Task details: Repeat the entries that follow, exactly as they are written.

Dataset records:
******

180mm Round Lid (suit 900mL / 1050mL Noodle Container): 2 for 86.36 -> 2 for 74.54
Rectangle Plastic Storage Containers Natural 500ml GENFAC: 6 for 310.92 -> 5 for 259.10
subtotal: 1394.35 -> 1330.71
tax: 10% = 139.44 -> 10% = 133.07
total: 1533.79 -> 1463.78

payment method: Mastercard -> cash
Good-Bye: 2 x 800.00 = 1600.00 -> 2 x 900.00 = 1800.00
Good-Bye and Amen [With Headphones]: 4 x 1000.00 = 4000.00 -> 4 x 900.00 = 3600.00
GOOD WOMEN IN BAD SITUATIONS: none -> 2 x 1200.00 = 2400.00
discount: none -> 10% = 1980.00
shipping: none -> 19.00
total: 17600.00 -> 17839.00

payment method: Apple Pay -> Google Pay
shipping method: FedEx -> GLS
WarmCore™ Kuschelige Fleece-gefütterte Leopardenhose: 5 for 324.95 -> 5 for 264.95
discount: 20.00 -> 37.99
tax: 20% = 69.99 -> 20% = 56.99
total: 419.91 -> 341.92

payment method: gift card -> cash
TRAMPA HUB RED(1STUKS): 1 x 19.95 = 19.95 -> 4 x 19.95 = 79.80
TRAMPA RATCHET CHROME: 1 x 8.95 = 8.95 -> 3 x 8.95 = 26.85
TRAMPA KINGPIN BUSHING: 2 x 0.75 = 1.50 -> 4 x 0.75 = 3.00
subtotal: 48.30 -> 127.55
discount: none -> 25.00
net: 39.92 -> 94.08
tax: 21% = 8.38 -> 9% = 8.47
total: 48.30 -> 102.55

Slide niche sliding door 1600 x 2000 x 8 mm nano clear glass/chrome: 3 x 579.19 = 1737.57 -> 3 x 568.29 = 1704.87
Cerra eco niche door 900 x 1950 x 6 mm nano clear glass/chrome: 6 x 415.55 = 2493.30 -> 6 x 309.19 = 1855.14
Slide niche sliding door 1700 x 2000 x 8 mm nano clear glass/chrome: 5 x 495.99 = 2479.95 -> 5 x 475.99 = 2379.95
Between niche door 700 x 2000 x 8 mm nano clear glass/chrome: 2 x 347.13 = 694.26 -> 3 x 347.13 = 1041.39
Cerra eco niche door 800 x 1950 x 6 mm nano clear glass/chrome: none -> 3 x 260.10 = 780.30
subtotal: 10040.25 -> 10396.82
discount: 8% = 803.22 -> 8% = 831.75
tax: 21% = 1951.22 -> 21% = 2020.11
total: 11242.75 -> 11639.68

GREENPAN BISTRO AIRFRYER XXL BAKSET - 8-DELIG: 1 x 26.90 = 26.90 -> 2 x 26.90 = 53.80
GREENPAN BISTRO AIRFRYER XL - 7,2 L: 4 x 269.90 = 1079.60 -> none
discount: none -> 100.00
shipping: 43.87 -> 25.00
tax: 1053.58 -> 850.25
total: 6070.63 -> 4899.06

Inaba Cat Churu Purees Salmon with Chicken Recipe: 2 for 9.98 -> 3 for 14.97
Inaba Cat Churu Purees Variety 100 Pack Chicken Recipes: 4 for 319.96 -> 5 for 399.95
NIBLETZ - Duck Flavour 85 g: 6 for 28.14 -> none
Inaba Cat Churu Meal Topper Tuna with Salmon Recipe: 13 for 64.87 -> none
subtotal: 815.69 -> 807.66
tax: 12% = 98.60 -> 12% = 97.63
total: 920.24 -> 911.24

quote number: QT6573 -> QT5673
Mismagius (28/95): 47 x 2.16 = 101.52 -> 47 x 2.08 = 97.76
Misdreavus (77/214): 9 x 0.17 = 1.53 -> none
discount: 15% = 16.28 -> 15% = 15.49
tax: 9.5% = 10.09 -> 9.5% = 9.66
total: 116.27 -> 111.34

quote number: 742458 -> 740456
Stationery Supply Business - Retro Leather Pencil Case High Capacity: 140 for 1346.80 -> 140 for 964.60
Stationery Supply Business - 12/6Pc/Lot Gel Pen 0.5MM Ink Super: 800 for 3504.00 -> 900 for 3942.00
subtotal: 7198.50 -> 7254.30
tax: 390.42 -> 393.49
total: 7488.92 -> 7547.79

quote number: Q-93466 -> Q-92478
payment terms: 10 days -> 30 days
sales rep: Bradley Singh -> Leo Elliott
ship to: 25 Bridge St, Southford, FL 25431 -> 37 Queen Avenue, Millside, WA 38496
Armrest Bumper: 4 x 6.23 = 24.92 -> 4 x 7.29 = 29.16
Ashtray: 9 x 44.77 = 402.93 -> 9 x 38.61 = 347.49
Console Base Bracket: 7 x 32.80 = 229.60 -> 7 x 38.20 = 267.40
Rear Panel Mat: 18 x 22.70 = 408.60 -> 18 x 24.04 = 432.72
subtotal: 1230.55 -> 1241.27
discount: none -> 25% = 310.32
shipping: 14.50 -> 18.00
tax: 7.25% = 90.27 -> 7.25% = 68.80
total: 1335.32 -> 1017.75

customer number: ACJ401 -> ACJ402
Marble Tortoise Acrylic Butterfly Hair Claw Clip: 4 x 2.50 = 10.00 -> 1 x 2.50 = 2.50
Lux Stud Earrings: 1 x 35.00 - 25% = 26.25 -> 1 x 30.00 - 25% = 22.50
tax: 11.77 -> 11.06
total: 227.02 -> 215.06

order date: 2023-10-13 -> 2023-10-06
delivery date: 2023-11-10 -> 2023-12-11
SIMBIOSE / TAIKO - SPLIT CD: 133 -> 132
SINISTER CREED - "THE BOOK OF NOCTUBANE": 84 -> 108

******

Solution to the problem:
180mm Round Lid (suit 900mL / 1050mL Noodle Container): 2 for 86.36 -> 2 for 74.54
Rectangle Plastic Storage Containers Natural 500ml GENFAC: 6 for 310.92 -> 5 for 259.10
subtotal: 1394.35 -> 1330.71
tax: 10% = 139.44 -> 10% = 133.07
total: 1533.79 -> 1463.78

payment method: Mastercard -> cash
Good-Bye: 2 x 800.00 = 1600.00 -> 2 x 900.00 = 1800.00
Good-Bye and Amen [With Headphones]: 4 x 1000.00 = 4000.00 -> 4 x 900.00 = 3600.00
GOOD WOMEN IN BAD SITUATIONS: none -> 2 x 1200.00 = 2400.00
discount: none -> 10% = 1980.00
shipping: none -> 19.00
total: 17600.00 -> 17839.00

payment method: Apple Pay -> Google Pay
shipping method: FedEx -> GLS
WarmCore™ Kuschelige Fleece-gefütterte Leopardenhose: 5 for 324.95 -> 5 for 264.95
discount: 20.00 -> 37.99
tax: 20% = 69.99 -> 20% = 56.99
total: 419.91 -> 341.92

payment method: gift card -> cash
TRAMPA HUB RED(1STUKS): 1 x 19.95 = 19.95 -> 4 x 19.95 = 79.80
TRAMPA RATCHET CHROME: 1 x 8.95 = 8.95 -> 3 x 8.95 = 26.85
TRAMPA KINGPIN BUSHING: 2 x 0.75 = 1.50 -> 4 x 0.75 = 3.00
subtotal: 48.30 -> 127.55
discount: none -> 25.00
net: 39.92 -> 94.08
tax: 21% = 8.38 -> 9% = 8.47
total: 48.30 -> 102.55

Slide niche sliding door 1600 x 2000 x 8 mm nano clear glass/chrome: 3 x 579.19 = 1737.57 -> 3 x 568.29 = 1704.87
Cerra eco niche door 900 x 1950 x 6 mm nano clear glass/chrome: 6 x 415.55 = 2493.30 -> 6 x 309.19 = 1855.14
Slide niche sliding door 1700 x 2000 x 8 mm nano clear glass/chrome: 5 x 495.99 = 2479.95 -> 5 x 475.99 = 2379.95
Between niche door 700 x 2000 x 8 mm nano clear glass/chrome: 2 x 347.13 = 694.26 -> 3 x 347.13 = 1041.39
Cerra eco niche door 800 x 1950 x 6 mm nano clear glass/chrome: none -> 3 x 260.10 = 780.30
subtotal: 10040.25 -> 10396.82
discount: 8% = 803.22 -> 8% = 831.75
tax: 21% = 1951.22 -> 21% = 2020.11
total: 11242.75 -> 11639.68

GREENPAN BISTRO AIRFRYER XXL BAKSET - 8-DELIG: 1 x 26.90 = 26.90 -> 2 x 26.90 = 53.80
GREENPAN BISTRO AIRFRYER XL - 7,2 L: 4 x 269.90 = 1079.60 -> none
discount: none -> 100.00
shipping: 43.87 -> 25.00
tax: 1053.58 -> 850.25
total: 6070.63 -> 4899.06

Inaba Cat Churu Purees Salmon with Chicken Recipe: 2 for 9.98 -> 3 for 14.97
Inaba Cat Churu Purees Variety 100 Pack Chicken Recipes: 4 for 319.96 -> 5 for 399.95
NIBLETZ - Duck Flavour 85 g: 6 for 28.14 -> none
Inaba Cat Churu Meal Topper Tuna with Salmon Recipe: 13 for 64.87 -> none
subtotal: 815.69 -> 807.66
tax: 12% = 98.60 -> 12% = 97.63
total: 920.24 -> 911.24

quote number: QT6573 -> QT5673
Mismagius (28/95): 47 x 2.16 = 101.52 -> 47 x 2.08 = 97.76
Misdreavus (77/214): 9 x 0.17 = 1.53 -> none
discount: 15% = 16.28 -> 15% = 15.49
tax: 9.5% = 10.09 -> 9.5% = 9.66
total: 116.27 -> 111.34

quote number: 742458 -> 740456
Stationery Supply Business - Retro Leather Pencil Case High Capacity: 140 for 1346.80 -> 140 for 964.60
Stationery Supply Business - 12/6Pc/Lot Gel Pen 0.5MM Ink Super: 800 for 3504.00 -> 900 for 3942.00
subtotal: 7198.50 -> 7254.30
tax: 390.42 -> 393.49
total: 7488.92 -> 7547.79

quote number: Q-93466 -> Q-92478
payment terms: 10 days -> 30 days
sales rep: Bradley Singh -> Leo Elliott
ship to: 25 Bridge St, Southford, FL 25431 -> 37 Queen Avenue, Millside, WA 38496
Armrest Bumper: 4 x 6.23 = 24.92 -> 4 x 7.29 = 29.16
Ashtray: 9 x 44.77 = 402.93 -> 9 x 38.61 = 347.49
Console Base Bracket: 7 x 32.80 = 229.60 -> 7 x 38.20 = 267.40
Rear Panel Mat: 18 x 22.70 = 408.60 -> 18 x 24.04 = 432.72
subtotal: 1230.55 -> 1241.27
discount: none -> 25% = 310.32
shipping: 14.50 -> 18.00
tax: 7.25% = 90.27 -> 7.25% = 68.80
total: 1335.32 -> 1017.75

customer number: ACJ401 -> ACJ402
Marble Tortoise Acrylic Butterfly Hair Claw Clip: 4 x 2.50 = 10.00 -> 1 x 2.50 = 2.50
Lux Stud Earrings: 1 x 35.00 - 25% = 26.25 -> 1 x 30.00 - 25% = 22.50
tax: 11.77 -> 11.06
total: 227.02 -> 215.06

order date: 2023-10-13 -> 2023-10-06
delivery date: 2023-11-10 -> 2023-12-11
SIMBIOSE / TAIKO - SPLIT CD: 133 -> 132
SINISTER CREED - "THE BOOK OF NOCTUBANE": 84 -> 108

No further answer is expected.